In the material below, how many lines contain the string "inch"? Reply with the number only.

== Input ==
# # # # # # #

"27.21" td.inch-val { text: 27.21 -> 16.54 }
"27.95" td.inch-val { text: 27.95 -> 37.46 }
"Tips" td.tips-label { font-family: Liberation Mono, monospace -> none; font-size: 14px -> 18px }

# # # # # # #

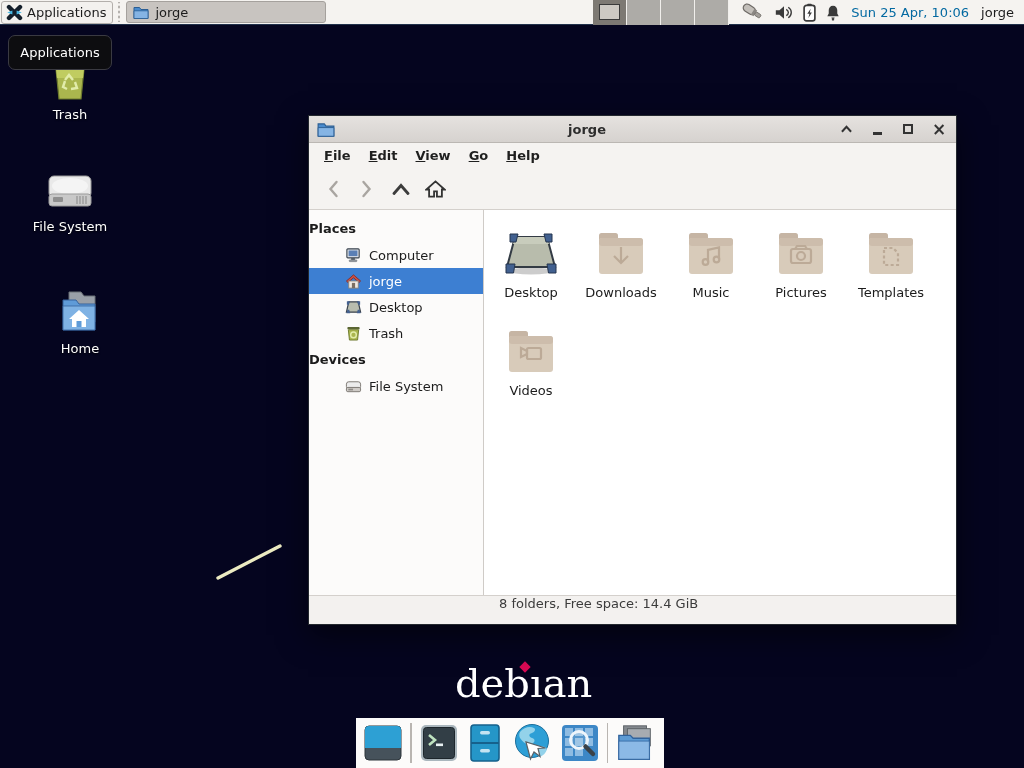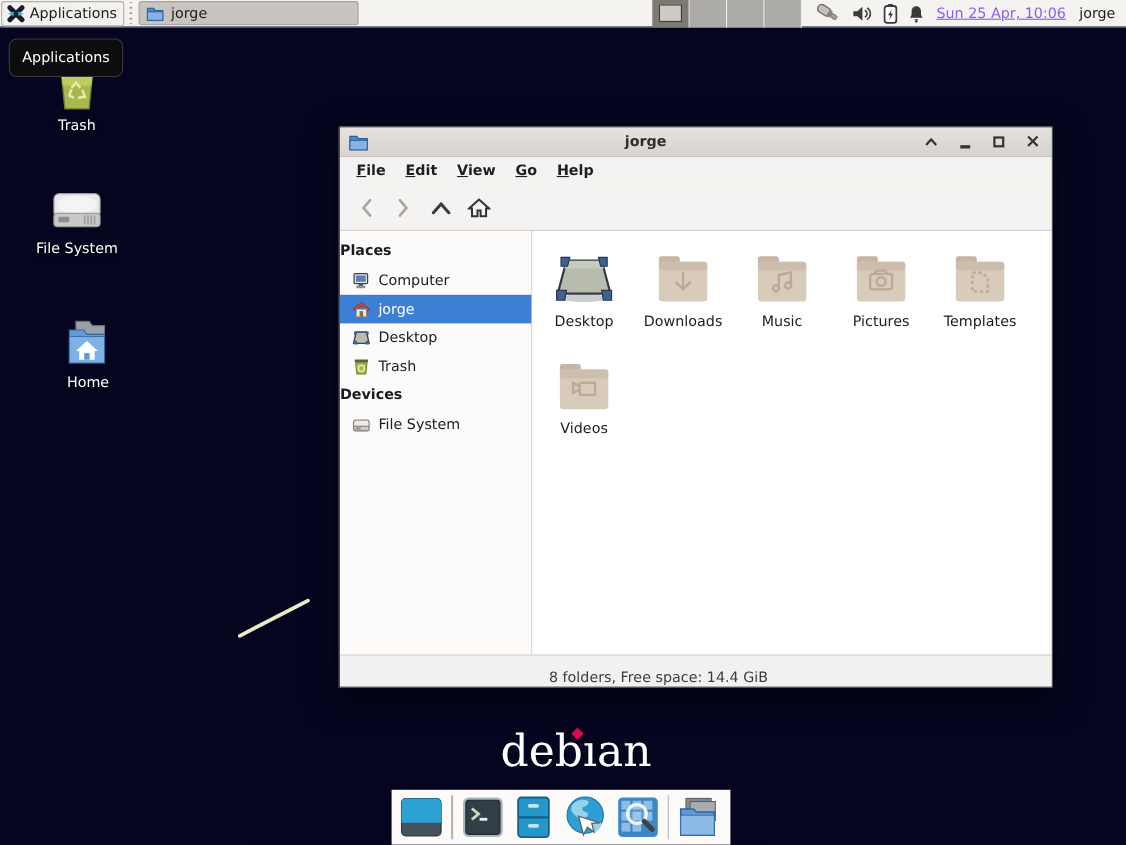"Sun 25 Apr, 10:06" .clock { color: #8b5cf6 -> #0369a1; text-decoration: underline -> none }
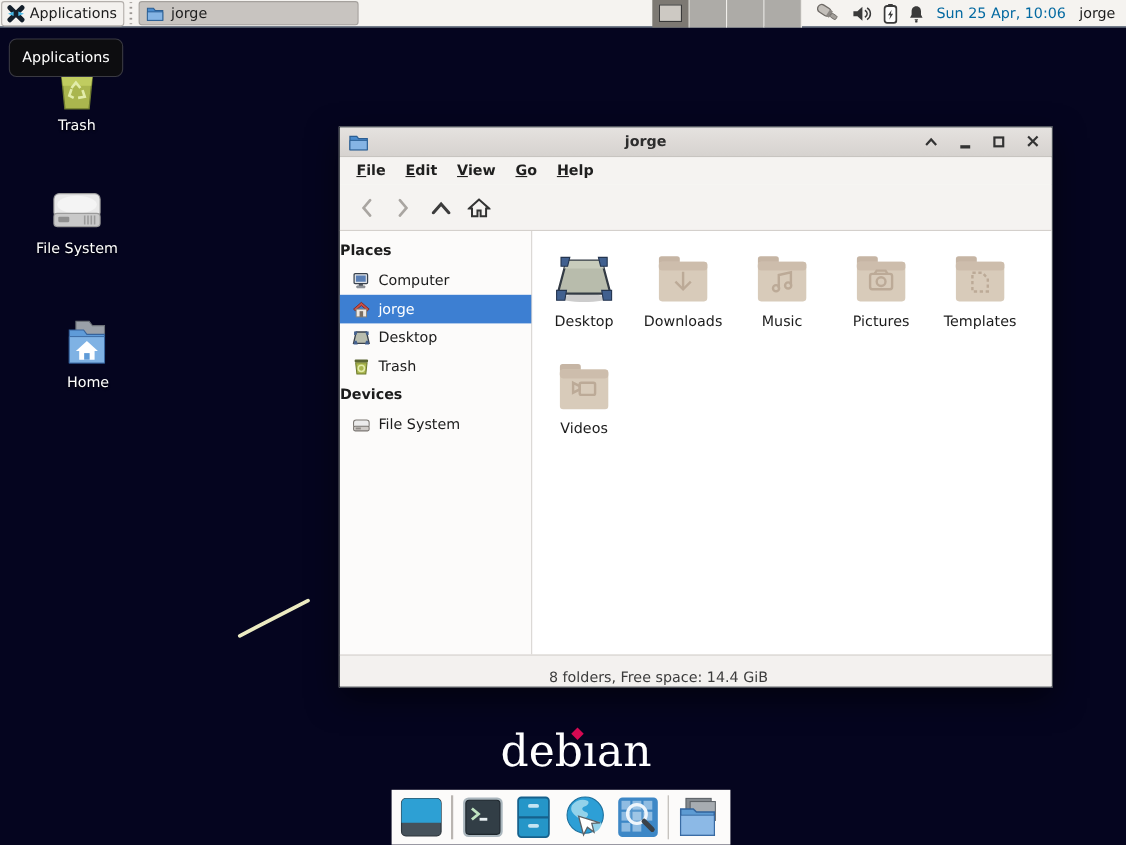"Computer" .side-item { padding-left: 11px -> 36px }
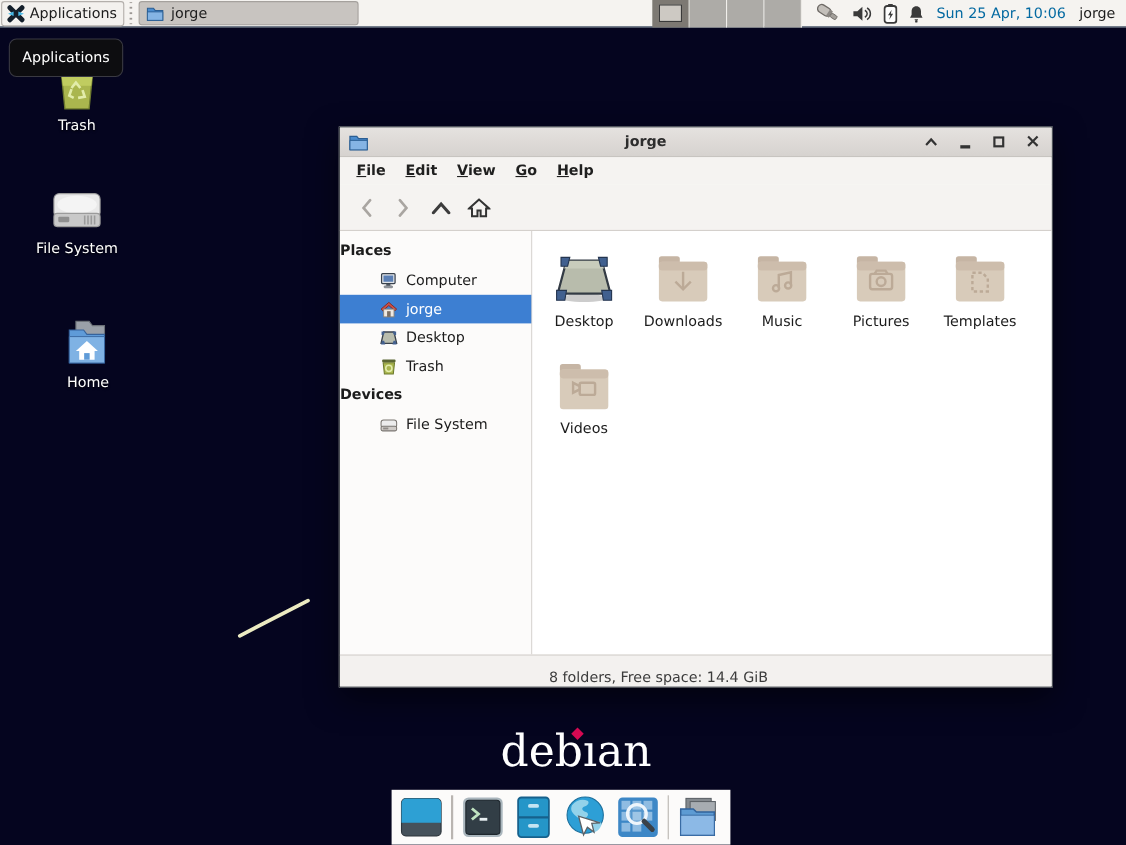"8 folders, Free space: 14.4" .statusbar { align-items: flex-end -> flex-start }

# # # # # # #

== Answer ==
2